I'm interested in neuro-law because it's really where the rubber hits the road in neuroscience. It's where we can take all the things we're learning about human behavior and how humans are different and translate that into social policy, how we actually are running the system here.
So we talk about a reasonable man standard, what would any reasonable person have done in this situation? The fact is brains are so different from one another that people are not the same in how they calculate risk and how they make decisions and control impulses and so on. So for example there are people with a psychosis, a deep disconnection with reality. For example, John Hinckley when he shot President Reagan had a delusion that he would win the love of Jodie Foster by doing this. He was not connected with reality.
You have a completely separate issue of people who are psychopaths. They can harm other people without compunction because they just don't have an internal model of what it's like to be somebody else. So a psychopath is somebody like Jeffrey Dahmer or Ted Bundy. There are many other reasons why people can commit crimes. People will get a stroke, people will get a traumatic brain injury. They'll come back from Iraq or Afghanistan and they'll become criminals. Sometimes a brain tumor is involved.
So for example, Charles Whitman, who climbed the University of Texas tower in 1966 and massacred people at random, it turns out that he had a brain tumor. He was killed that day, and in an autopsy they discovered he had a brain tumor. Now that we have noninvasive brain imaging technologies, we will be able to detect this sort of thing much more often. At some point there will be a crime committed like the Virginia Tech shooting or the Columbine shooting or the Aurora movie theater shooting and we will find that the perpetrator had a brain tumor.
I'm not suggesting any of those events were explained by a brain tumor, but at some point that will happen. And then society is going to have to deal with this very difficult question about this relationship between brain and behavior and this question of culpability.

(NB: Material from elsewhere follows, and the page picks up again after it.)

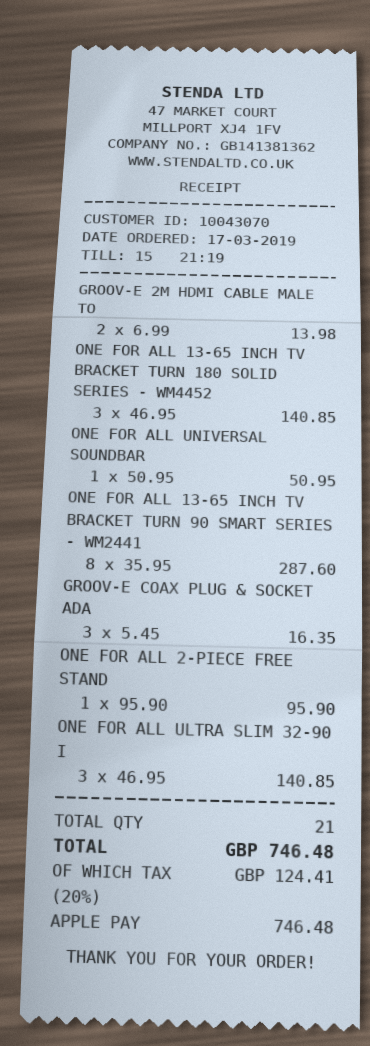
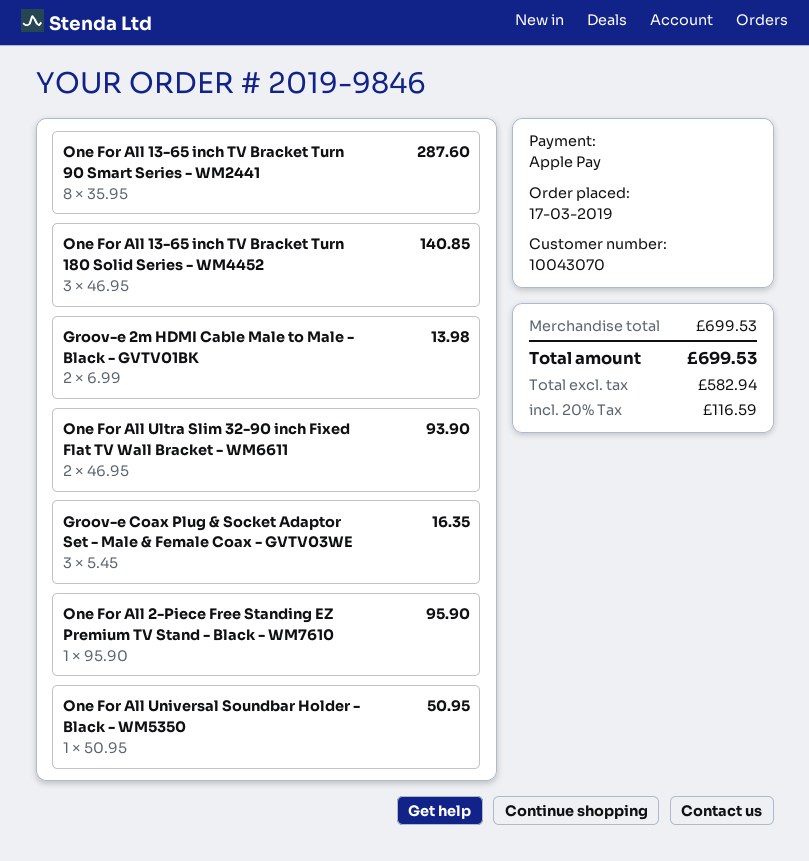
ONE FOR ALL ULTRA SLIM 32-90 I: 3 x 46.95 = 140.85 -> 2 x 46.95 = 93.90
tax: 20% = 124.41 -> 20% = 116.59
total: 746.48 -> 699.53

I think we should plot five years around those years, so 1975 to 1985, '85 to '95, just keep sliding that window. As the effect goes away, then that suggests it's just a demographic shift. So I founded the Initiative on Neuroscience Law, which brings together neuroscientists and lawyers and ethicists and judges and computer programmers to figure out how modern neuroscience will affect the legal system, how we think about criminal behavior and criminal punishment and new ideas for rehabilitation.
What's weird is that it's five times higher than we were just three before or after. So it's just a melding of all sorts of different viewpoints to try to see if we could understand better what's happening in the criminal process.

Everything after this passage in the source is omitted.